Thanks everyone for your replys. Because of my hip-scope last year, I already have a raised seat for my "throne" (glad I didn't throw it away). Stocking up on food is a good idea, I hadn't thought about that. Speaking of "stocking" up, how do you put socks on? As for the bicycle. I do, in fact, ride a girl's trail bike. I probably need shorter wheels...
Get yourself a sock donner and a dressing stick for socks. You can sit on the edge of the bed and lower the sock gadget to the floor, after putting the sock on it. It has a long cord on each side for lowering to the floor, and raising then, after putting your foot into the plastic half tube. The dressing stick has two hooks on one end and one of the hooks is great for pushing off your sock. You can see pictures of the sock donner and the dressing stick on the Internet. On your search engine, type in "dressing aids" and you will find several companies that sell these. You can also get them at a good local medical supply store. I still use all my dressing aids and wouldn't give them up for anything! They save time and energy and I am not 100% comfortable yet bending way down to the floor.

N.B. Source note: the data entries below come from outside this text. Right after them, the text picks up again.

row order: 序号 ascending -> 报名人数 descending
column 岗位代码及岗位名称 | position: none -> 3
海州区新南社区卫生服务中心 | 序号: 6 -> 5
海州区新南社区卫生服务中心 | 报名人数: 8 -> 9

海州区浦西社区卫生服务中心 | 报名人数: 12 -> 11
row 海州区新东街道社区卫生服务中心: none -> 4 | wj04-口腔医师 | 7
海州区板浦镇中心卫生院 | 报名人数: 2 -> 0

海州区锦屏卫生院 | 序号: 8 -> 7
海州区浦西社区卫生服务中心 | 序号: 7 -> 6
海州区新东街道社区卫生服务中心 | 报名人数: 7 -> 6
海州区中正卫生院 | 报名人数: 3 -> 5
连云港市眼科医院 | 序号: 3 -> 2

Get yourself a long handled metal shoe horn, too! They are wonderful.
If you don't have a reacher yet, get one of those. They are great energy savers. When I push off my sock, I use the reacher to pick the sock up off the floor. Also use the reacher to pick up each shoe. I have elastic shoe laces for my sneakers and other laced up shoes. They are wonderful too. All these dressing aids can be purchased on the Internet.
Thanks Shirley for the info - I've never heard of a sock donner but I'll certainly hunt one down here in town; the donner and the shoe horn! I already have a reacher from the last surgery so I'm in good shape there
The dressing stick is definitely a need. One of the padded hooks on the end I use to push off my sock and it can also push off those dratted TEDs! It is just a long dowel with two hooks on one end and one on the other. My reacher can also push off my socks but the dressing stick hook is easier and more reliable for pushing. The cost is low. At first, these dressing aids are clumsy, but with practise one can zip right through dressing. I wouldn't give mine up for anything, even now.

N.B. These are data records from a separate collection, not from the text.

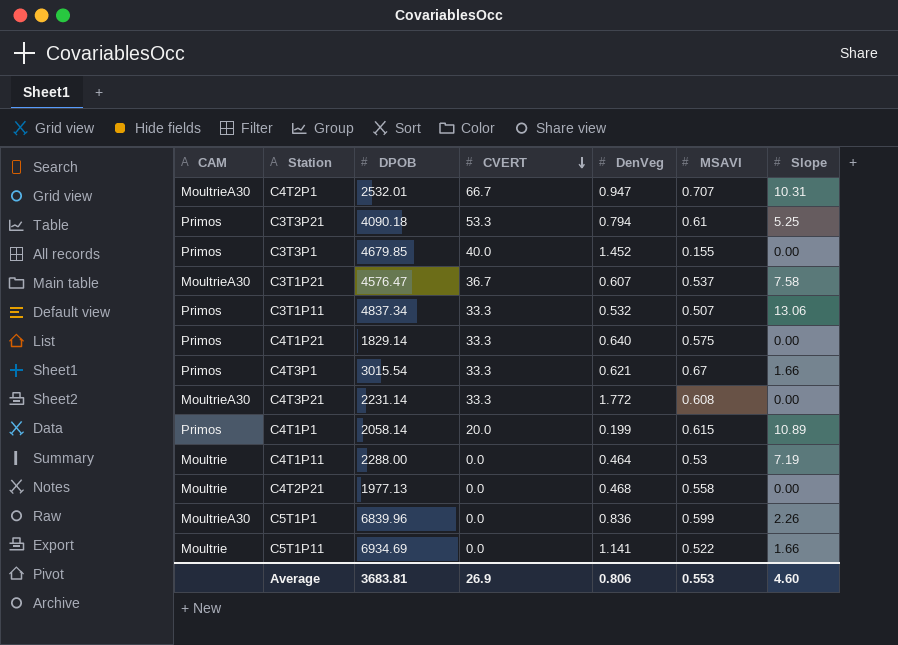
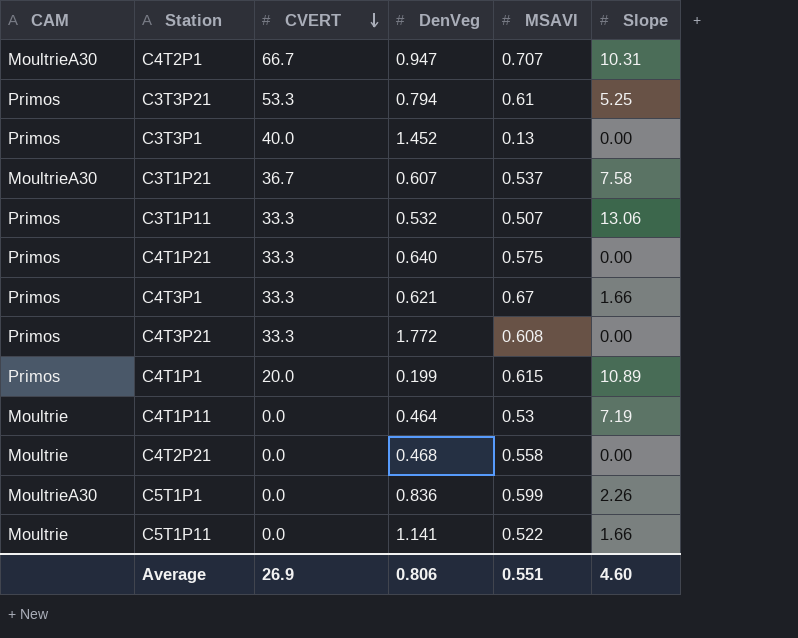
column DPOB | position: 3 -> none
C3T3P1 | MSAVI: 0.155 -> 0.13
C4T3P21 | CAM: MoultrieA30 -> Primos
Average | MSAVI: 0.553 -> 0.551

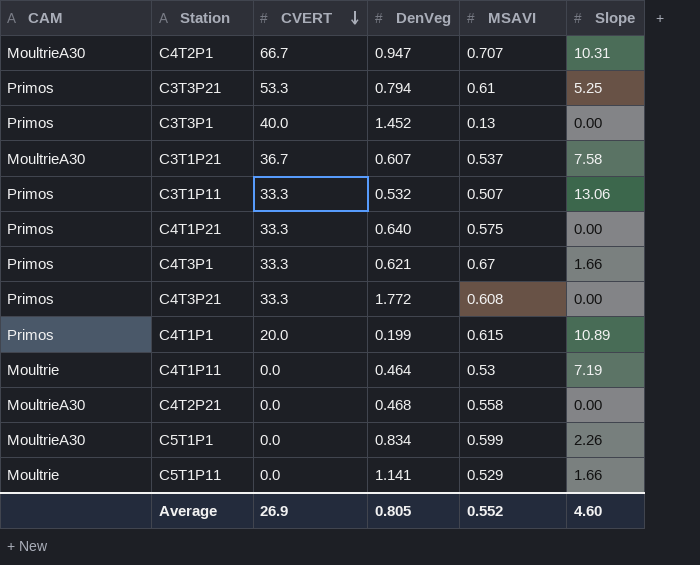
C4T2P21 | CAM: Moultrie -> MoultrieA30
C5T1P1 | DenVeg: 0.836 -> 0.834
C5T1P11 | MSAVI: 0.522 -> 0.529
Average | DenVeg: 0.806 -> 0.805
Average | MSAVI: 0.551 -> 0.552

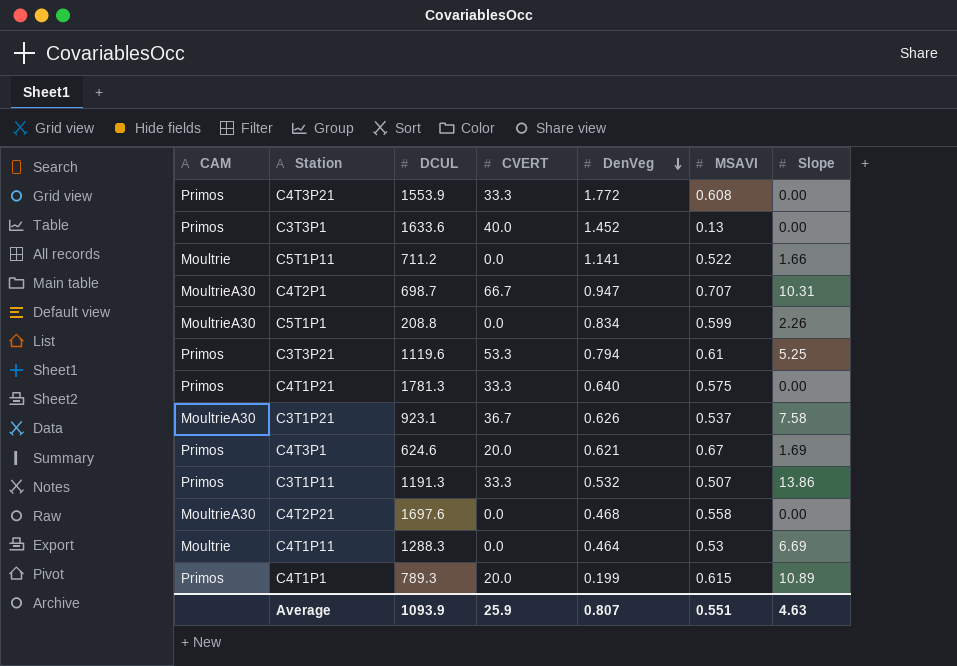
row order: CVERT descending -> DenVeg descending
column DCUL | position: none -> 3
C5T1P11 | MSAVI: 0.529 -> 0.522
C3T1P21 | DenVeg: 0.607 -> 0.626
C4T3P1 | CVERT: 33.3 -> 20.0
C4T3P1 | Slope: 1.66 -> 1.69
C3T1P11 | Slope: 13.06 -> 13.86
C4T1P11 | Slope: 7.19 -> 6.69
Average | CVERT: 26.9 -> 25.9
Average | DenVeg: 0.805 -> 0.807
Average | MSAVI: 0.552 -> 0.551
Average | Slope: 4.60 -> 4.63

The sock donner can also be used very easily to put on the elastic stockings. This is a toughy without using the sock gadget. And the dressing stick is also great for pushing the TEDS off. I didn't have to wear the TEDs very long after surgery, so was lucky in that. They are bear cats to put on and take off without the sock donner. Surgeons differ in their requirements for how long to wear elastic stockings. After the hip surgery I was given shots every day for helping to avoid blood clots. They were a form of Heparin and I was taught to give them to myself. Very easy. I think I had them for about two weeks and by then was walking around enough to not need them anymore, The more walking the better, after hip replacement. Slightly uncomfortable walking, the first few days, but every day the discomfort was less.